How can I achieve this?
I have tried the following:
gsub(ve, pattern = '[^NA]+', replacement = 'NA')
gsub(ve, pattern = '[^N|^A]+', replacement = 'NA')
But these don't work well, because they replace every instance of "A" or "N" in every string with NA. So in some cases I end up with NANANANANANA
, instead of simply NA
.
Solution 1:
Use negative lookahead assertion.
ve <- c("N","A","A","A","N","ANN","NA","NFNFNAA","23","N","A","NN", "parnot", "important", "notall")

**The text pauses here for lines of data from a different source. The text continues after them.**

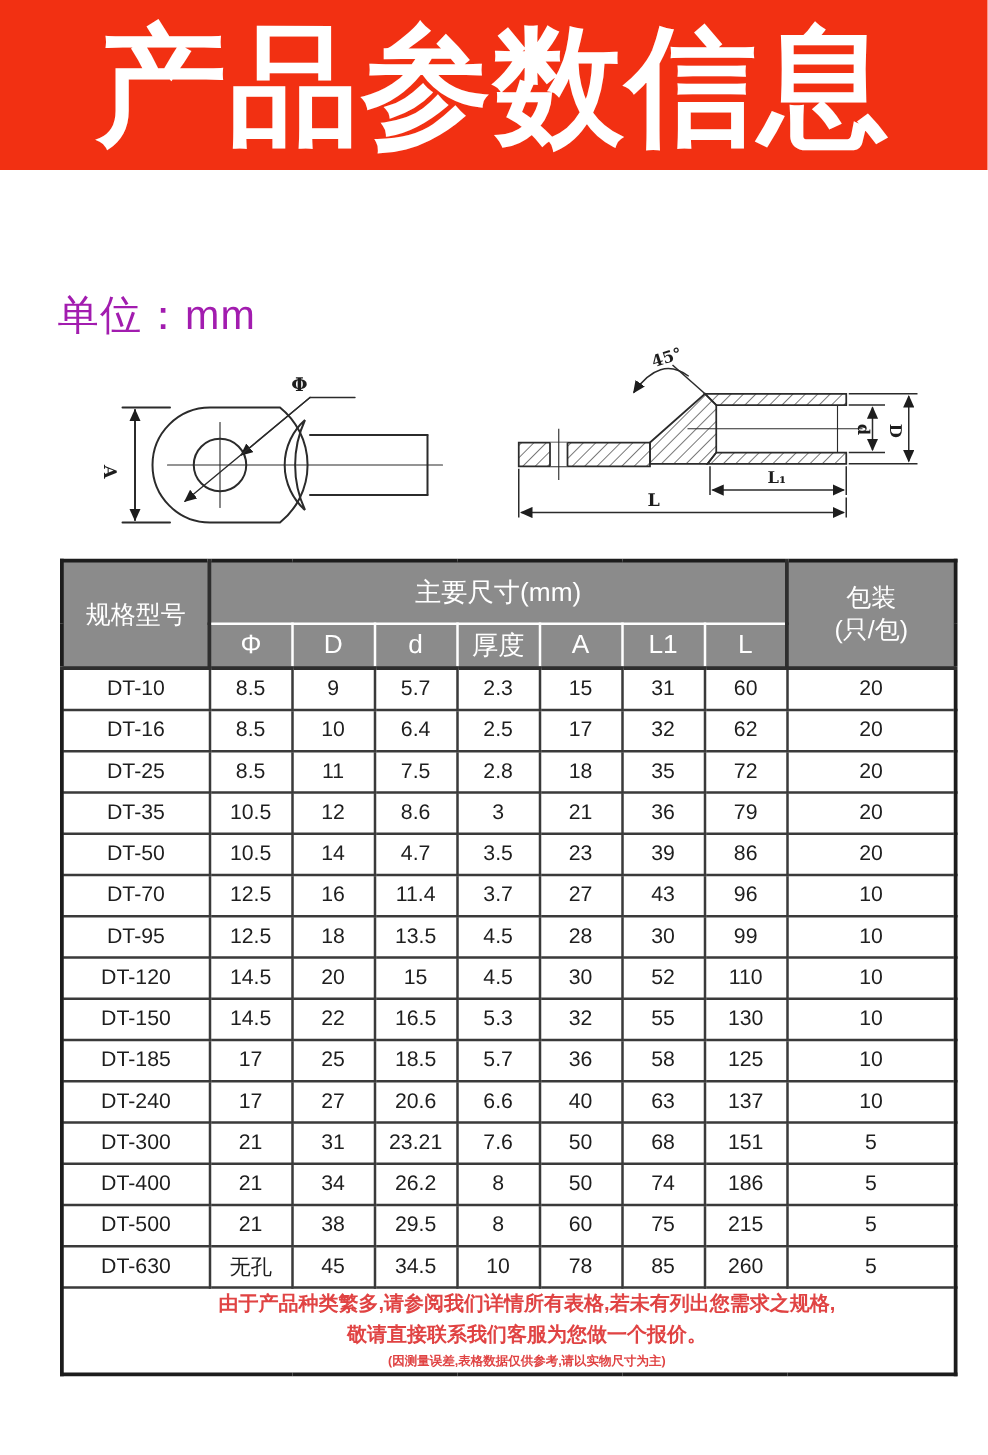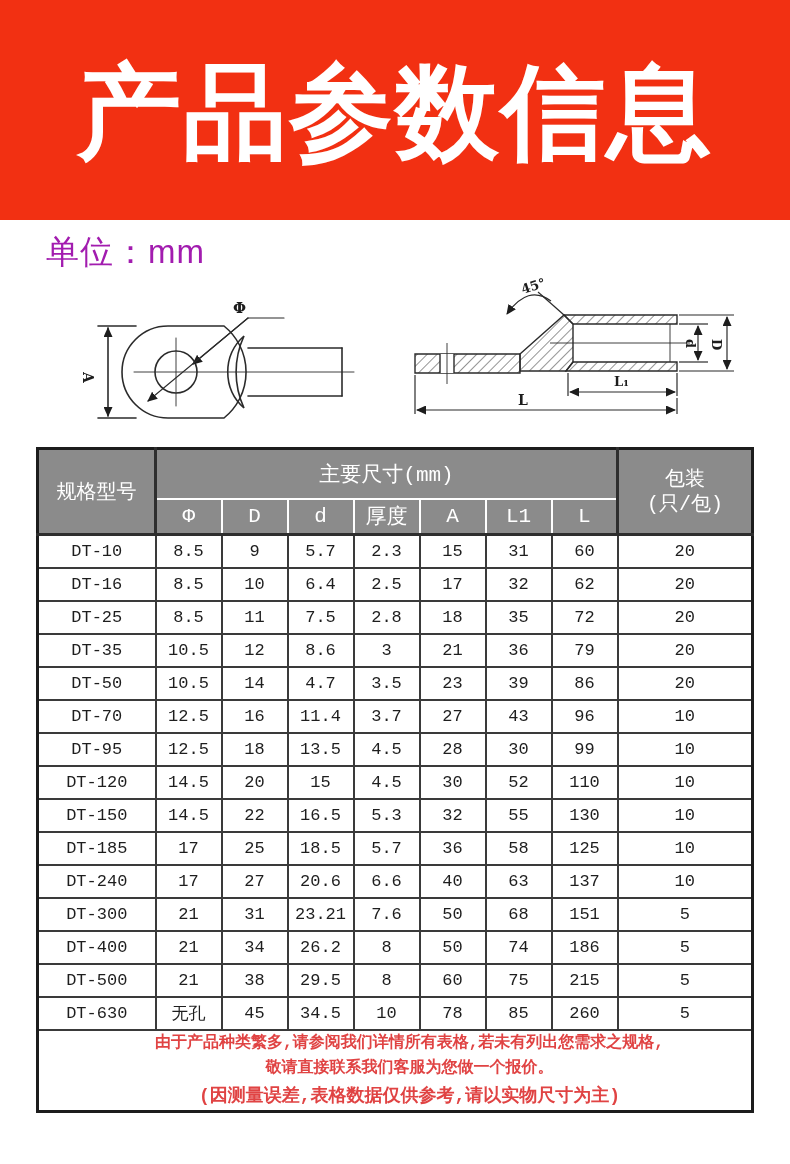--- a/index.html
+++ b/index.html
@@ -11,64 +11,64 @@
   }
   *{box-sizing:border-box;}
   html,body{margin:0;padding:0;}
   body{
     width:790px;height:1164px;position:relative;background:#ffffff;
     font-family:"Liberation Sans","DejaVu Sans",sans-serif;color:#222;
     overflow:hidden;
   }
   
   .banner{
-    position:absolute;left:0;top:0;width:790px;height:220px;
+    position:absolute;left:0;top:0;width:790px;height:136px;
     background:var(--banner-bg);
     display:flex;align-items:center;justify-content:center;
   }
   .banner-title{
     color:#ffffff;font-size:104px;font-weight:bold;letter-spacing:2px;
     line-height:1;white-space:nowrap;transform:translateY(2px);
   }
   
   .unit-label{
     position:absolute;left:46px;top:230px;font-size:33px;color:#a21caf;
     letter-spacing:1px;
   }
   
   .diagram-left{position:absolute;left:36px;top:296px;}
   .diagram-right{position:absolute;left:390px;top:272px;}
   svg text{font-family:"DejaVu Serif","Liberation Serif",serif;font-weight:bold;fill:#1d1d1d;}
   
   .spec-table{
-    position:absolute;left:36px;top:447px;width:715px;
+    position:absolute;left:48px;top:447px;width:715px;
     border-collapse:collapse;table-layout:fixed;
     border:3px solid var(--outer-dark);
-    font-family:Liberation Mono, monospace;
+    font-family:Liberation Sans, sans-serif;
   }
   .spec-table th{
     background:var(--header-bg);color:#ffffff;font-weight:normal;
     border:2px solid #ffffff;padding:0;text-align:center;vertical-align:middle;
   }
   .th-group{height:50px;font-size:21px;}
   .th-sub{height:36px;font-size:21px;}
   .th-spec{font-size:20px;border-right:3px solid var(--line-dark) !important;}
   .th-pack{font-size:20px;line-height:1.25;border-left:3px solid var(--line-dark) !important;}
   .touch-bottom{border-bottom:3px solid var(--line-dark) !important;}
   .spec-table tbody td{
     border:2px solid #3a3a3a;height:33px;padding:0;
     text-align:center;vertical-align:middle;font-size:17px;color:#1e1e1e;
     background:#ffffff;
   }
   .notes-cell{
     border:2px solid #3a3a3a;background:#ffffff;
     text-align:center;vertical-align:middle;padding:5px 0 6px 0;
   }
   .note{color:var(--note-red);font-size:16px;font-weight:bold;line-height:1.6;margin-left:29px;}
-  .note.small{font-size:18px;}
+  .note.small{font-size:10px;}
 </style>
 </head>
 <body>
 
 <div class="banner">
   <div class="banner-title">产品参数信息</div>
 </div>
 
 <div class="unit-label">单位：mm</div>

sub("^(?![NA]$).*", "NA", ve, perl=T)
# [1] "N" "A" "A" "A" "N" "NA" "NA" "NA" "NA" "N" "A" "NA" "NA" "NA" "NA"
^(?![NA]$)
asserts that
-> after the start ^
there should be only one letter [NA]
either N
or A
which should be followed by line end $
.
.*
match all chars
So that above regex would match any string except the string is N
or A
Solution 2:
If we are looking for fixed matches, then use %in%
with negation !
and assign it to 'NA'
ve[!ve %in% c("A", "N", "NA")] <- 'NA'
Note that in R
, missing value is unquoted NA
and not quoted. Hope it is a different category and would advise to change the category name to different name to avoid future confusions while parsing
Solution 3:
Here is an alternative regex solution
ve[!grepl("^[N|A]$", ve)] <- NA_character_
You still probably should go with Akrun's solution.